7/7(金)FM93AM1242ニッポン放送『高嶋ひでたけのあさラジ!』今日の聴きどころ!②
日本とEUの経済連携協定が2019年発行で大筋合
7:03~ひでたけのニュースガツンと言わせて!:コメンテーター宮家邦彦(元外交官・キヤノングローバル戦略研究所研究主幹)
大筋合意の裏にはトランプ政権とイギリスEU離脱の影
4年以上に及ぶ交渉の末に大筋合意となった日本とEUの経済連携協定。様々な品目の関税撤廃が期待される中で、大筋合意までに至った経緯について宮家邦彦氏に解説していただきます。
高嶋)日本とヨーロッパのEPA(経済連携協定)が2019年に発行で大枠合意を宣言ということです。日本の新聞はいろんな見出しを掲げていますが、私が感覚的に一番ぴったりと来たのが、トランプ大統領の保護主義、アメリカファーストに対抗して「日欧保護主義に一矢」という。宮家さんは非常に分かりやすく「EUがその気になったということだよ」と。

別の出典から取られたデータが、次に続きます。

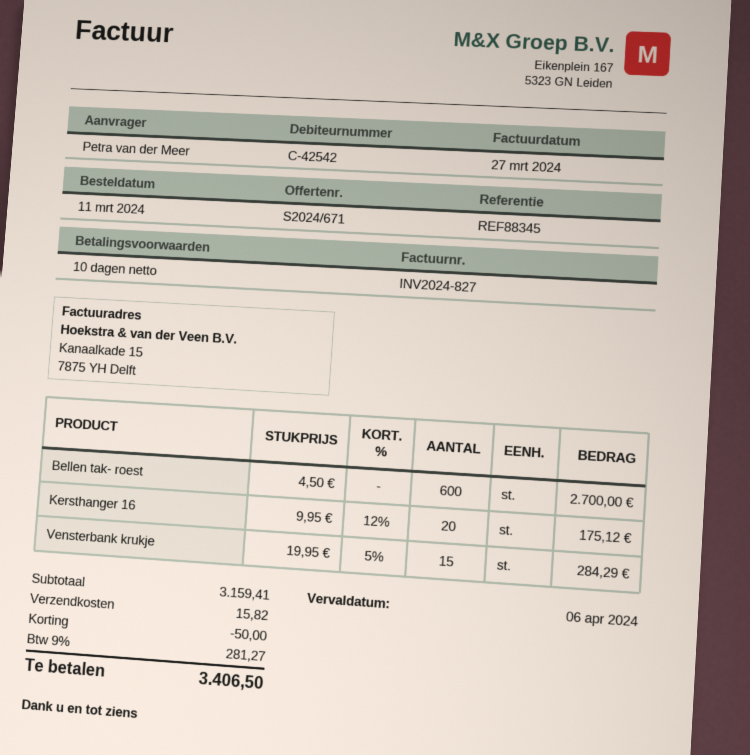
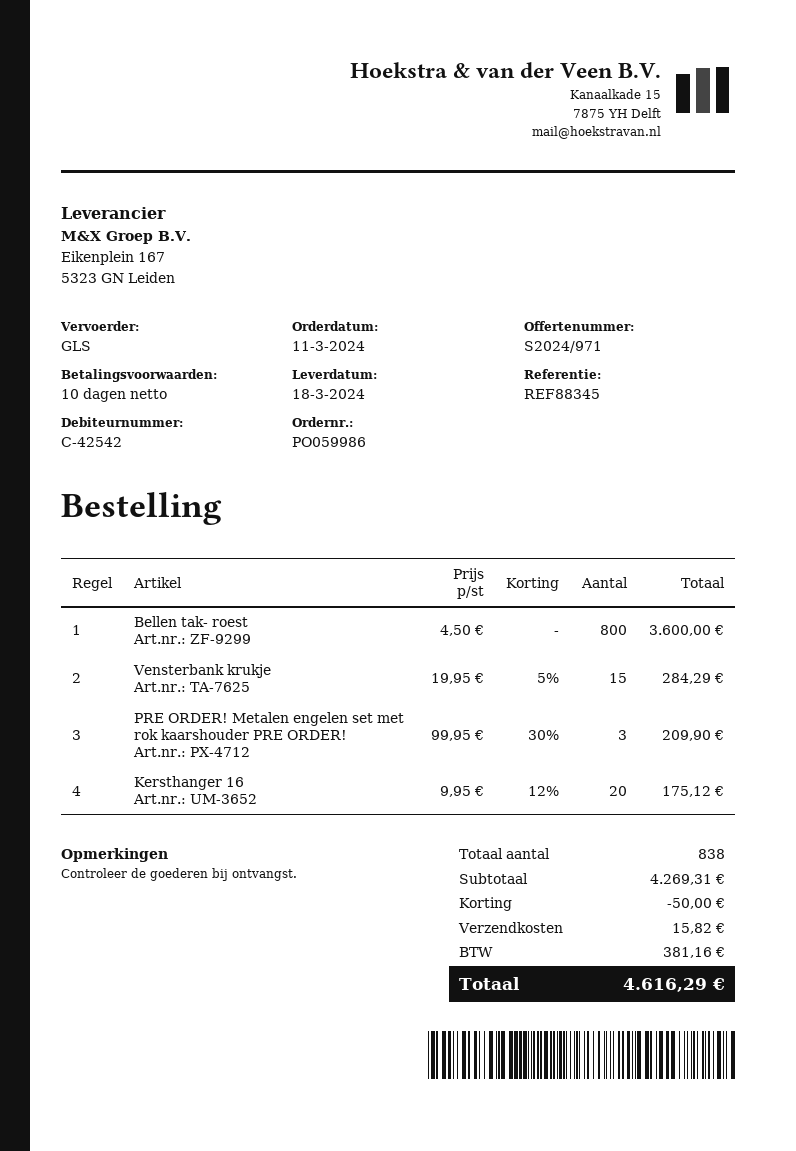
quote number: S2024/671 -> S2024/971
Bellen tak- roest: 600 x 4.50 = 2700.00 -> 800 x 4.50 = 3600.00
PRE ORDER! Metalen engelen set met rok kaarshouder PRE ORDER!: none -> 3 x 99.95 - 30% = 209.90
subtotal: 3159.41 -> 4269.31
tax: 281.27 -> 381.16
total: 3406.50 -> 4616.29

宮家)一昔前に私が知っていた頃は、EUとEPAを作るなんてとても無理だと。向こうがとても強気で拒否したという話を聞いていたので、何でEUがその気になったのかなと思うのですが、日本はそれはそれでやる気はあったのでしょうが、やっぱりトランプでしょうね。

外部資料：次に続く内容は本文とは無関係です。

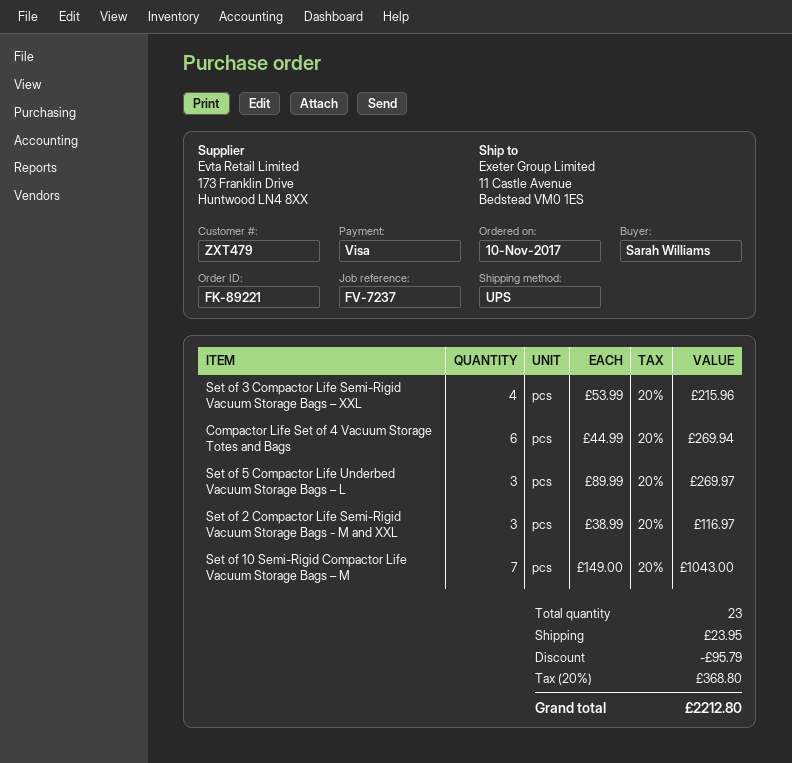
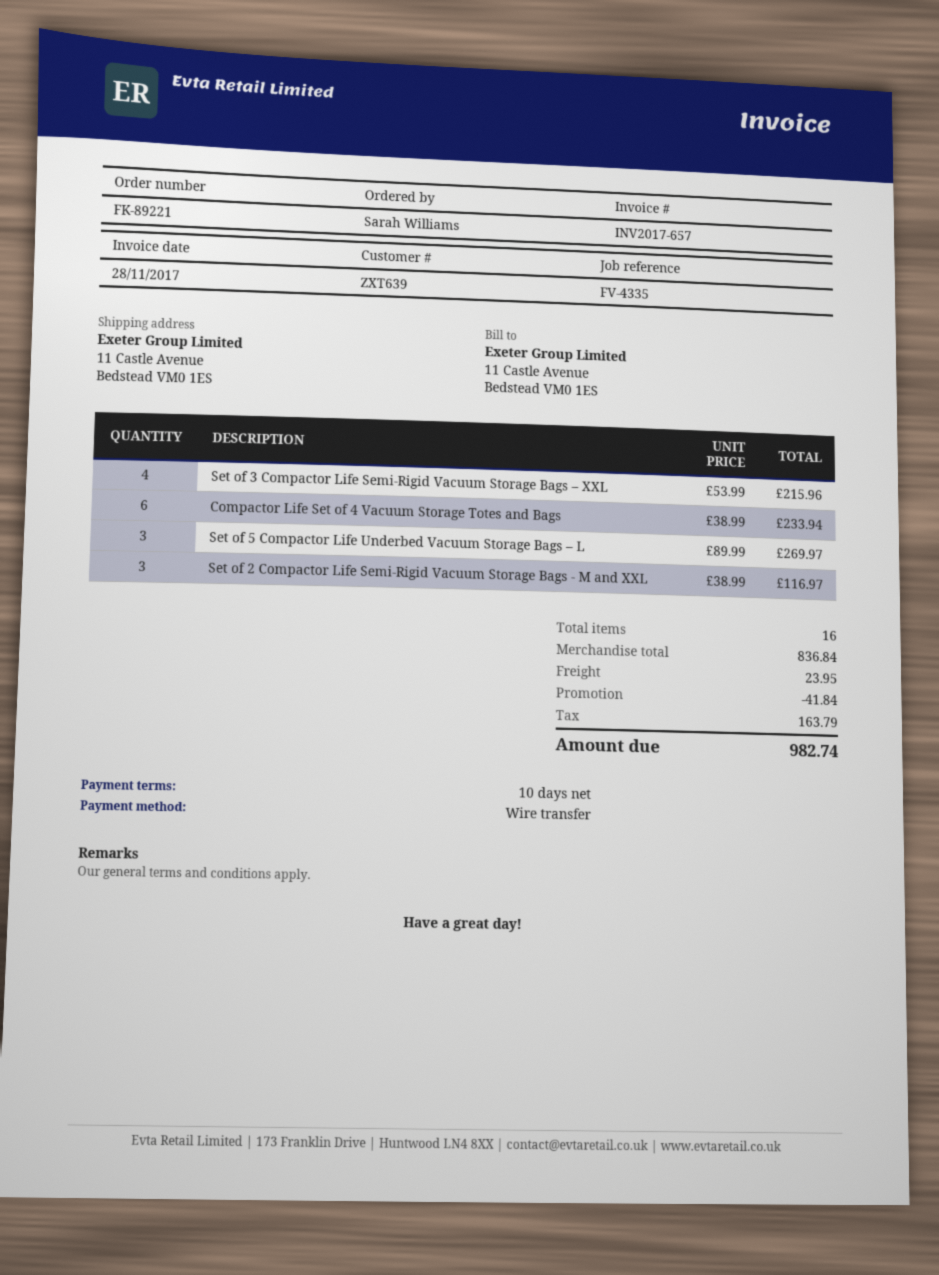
customer number: ZXT479 -> ZXT639
reference: FV-7237 -> FV-4335
payment method: Visa -> bank transfer
Compactor Life Set of 4 Vacuum Storage Totes and Bags: 6 x 44.99 = 269.94 -> 6 x 38.99 = 233.94
Set of 10 Semi-Rigid Compactor Life Vacuum Storage Bags – M: 7 x 149.00 = 1043.00 -> none
total quantity: 23 -> 16
discount: 95.79 -> 41.84
tax: 368.80 -> 163.79
total: 2212.80 -> 982.74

「変なおっさんが出て来ちゃって、内向きで保護主義。こんな奴と一緒にやったら大変なことになる」と、これが第一ですよね。
その前にやはりイギリスがEUを離脱するなんていう変なことになってきた。このまま行ったら、EUの理想であり、自由貿易体制というのが崩れていくのは恐ろしいと。それはヨーロッパと日本共に同じ危機感を持っていたということなのでしょう。だから比較的短期間で進んだのではないですかね。良いことだと思いますよ。
“大筋”では合意したものの細かいところでは多くの課題が?高嶋)確かにヨーロッパ諸国から言わせれば、ワインなんかは即時関税撤廃ですよ。それからヨーロッパのすごくこだわりのある車を作っていますから、自動車部品なんかもほぼ100%撤廃ですよ。少しこだわる部分をけっこうあっさりと日本の言い分を聞いたというのは、これはやはり相当の覚悟があったのかなという感じがするのですよね。
宮家)やはりお互いに歩み寄ったという感じではないでしょうかね。
もっとも「悪魔は詳細に宿る」という言葉があって、大筋だか大枠だかで合意をしても良いのだけど、要するに合意をしていないところがあるということですよね。その合意していないところが一番ややこしいわけで、そこの細かいところを詰めれば詰めるほどそこに悪魔がいるのですよと、そういう意味なのですよ。高嶋)今は喜んでいたけども、細かいところまで行ったら、意外とカードをひっくり返したら負けているとか(笑)。
宮家)まあ大枠合意まで来たのだからひっくり返すことは無いでしょうけど、時間が掛かるということですよ。しかもEUというのは数が多くて、皆が一緒になるのにとても時間が掛かるのですよ。だから大変です。
高嶋)何だかチーズが非常に話題になっていますが、他の細かい物を見ると、少しときめくようなバッグや革靴など、高級ブランド品が今より買いやすくなるなんていう説明があるのですが、よく見ると「11年目または16年目に撤廃」とか(笑)。ずっと先のことですよ。
宮家)まあいつかはなるのだから良いではないですか。そりゃ先だけど無いよりは良い。
高嶋)何代かのリーダーを経て決まっていくのでしょう。大丈夫かなという。
宮家)まあでも、それで今までやって来ましたからね、我々も。
EUとの距離を縮めた日本 アメリカはどう思っているのか?高嶋)これはどうですか、アメリカのトランプさんから見ると「ちょっとしてやられているな」と見えるのでしょうか? それとも「いやいや、サシでやっているのだから俺の言っている通りだ」と言うのでしょうか?
宮家)基本的には彼らは多国間ではなく2国間でやれと言っているので「だったらEUと日本の2国間でやって何が悪いんだ?」って言ったら、トランプさんは黙ってしまうでしょうね。そういう意味ではあまりネガティヴなインパクトは無いと思いますよ。
高嶋)アメリカは焦りを感じませんか?
宮家)あの人は焦っているのですかね……? 何を考えているかよく分からないのだけど。教えて下さいよ、本当に(笑)。1回1回言うことが違うんだもん。